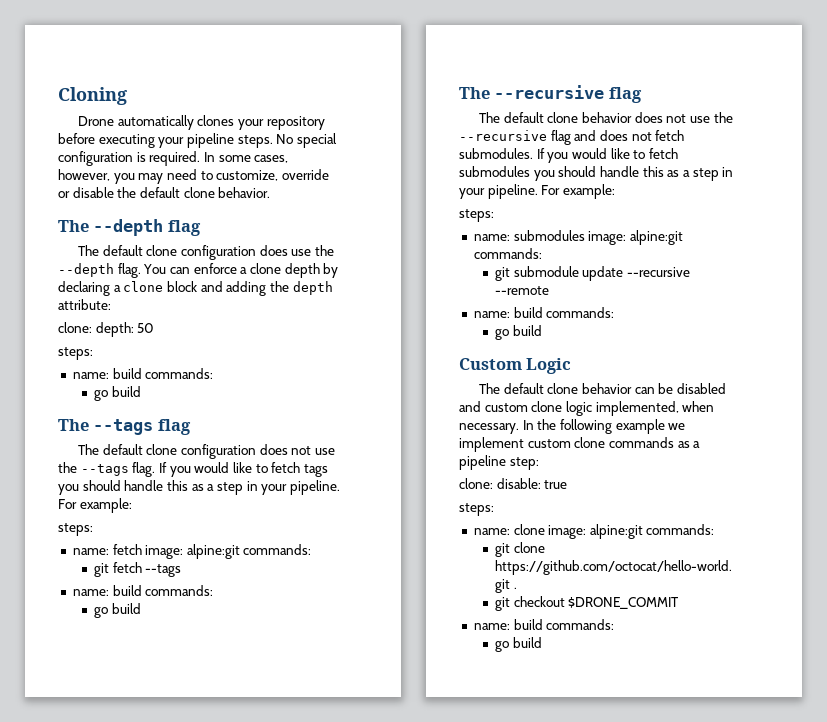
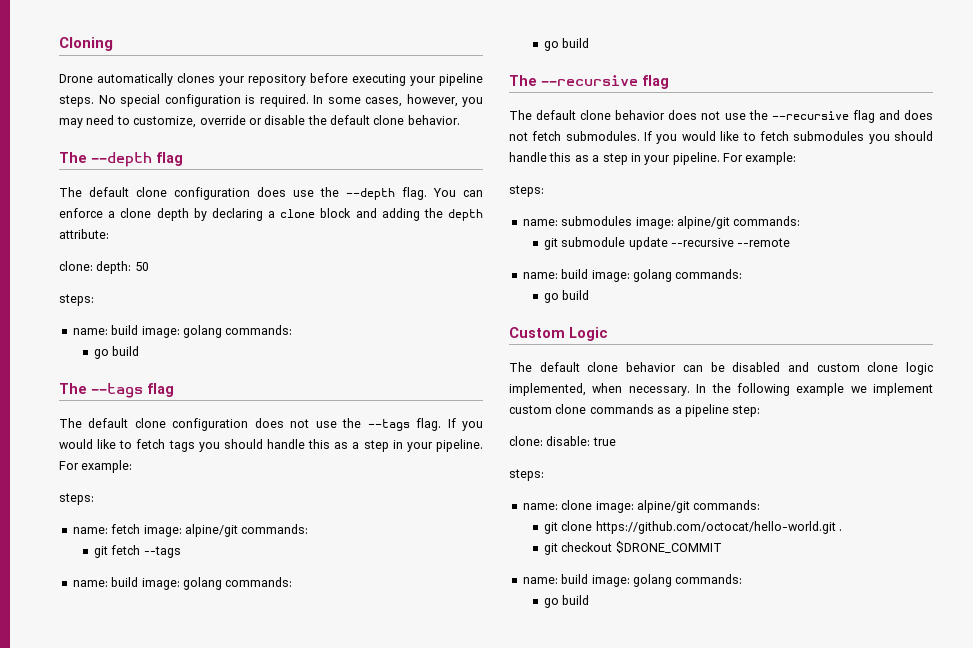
  clone: depth: 50
  steps:
- name: build commands:
+ name: build image: golang commands:
- name: fetch image: alpine:git commands:
+ name: fetch image: alpine/git commands:
  git fetch --tags
- name: build commands:
+ name: build image: golang commands:
- name: submodules image: alpine:git commands:
+ name: submodules image: alpine/git commands:
  git submodule update --recursive --remote
- name: build commands:
+ name: build image: golang commands:
- name: clone image: alpine:git commands:
+ name: clone image: alpine/git commands:
  git checkout $DRONE_COMMIT
- name: build commands:
+ name: build image: golang commands:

_Task statement_
Reproduce the whole listing word for word, setting aside any pictures.

_Output of the task_
  clone: depth: 50
  steps:
- name: build commands:
+ name: build image: golang commands:
- name: fetch image: alpine:git commands:
+ name: fetch image: alpine/git commands:
  git fetch --tags
- name: build commands:
+ name: build image: golang commands:
- name: submodules image: alpine:git commands:
+ name: submodules image: alpine/git commands:
  git submodule update --recursive --remote
- name: build commands:
+ name: build image: golang commands:
- name: clone image: alpine:git commands:
+ name: clone image: alpine/git commands:
  git checkout $DRONE_COMMIT
- name: build commands:
+ name: build image: golang commands:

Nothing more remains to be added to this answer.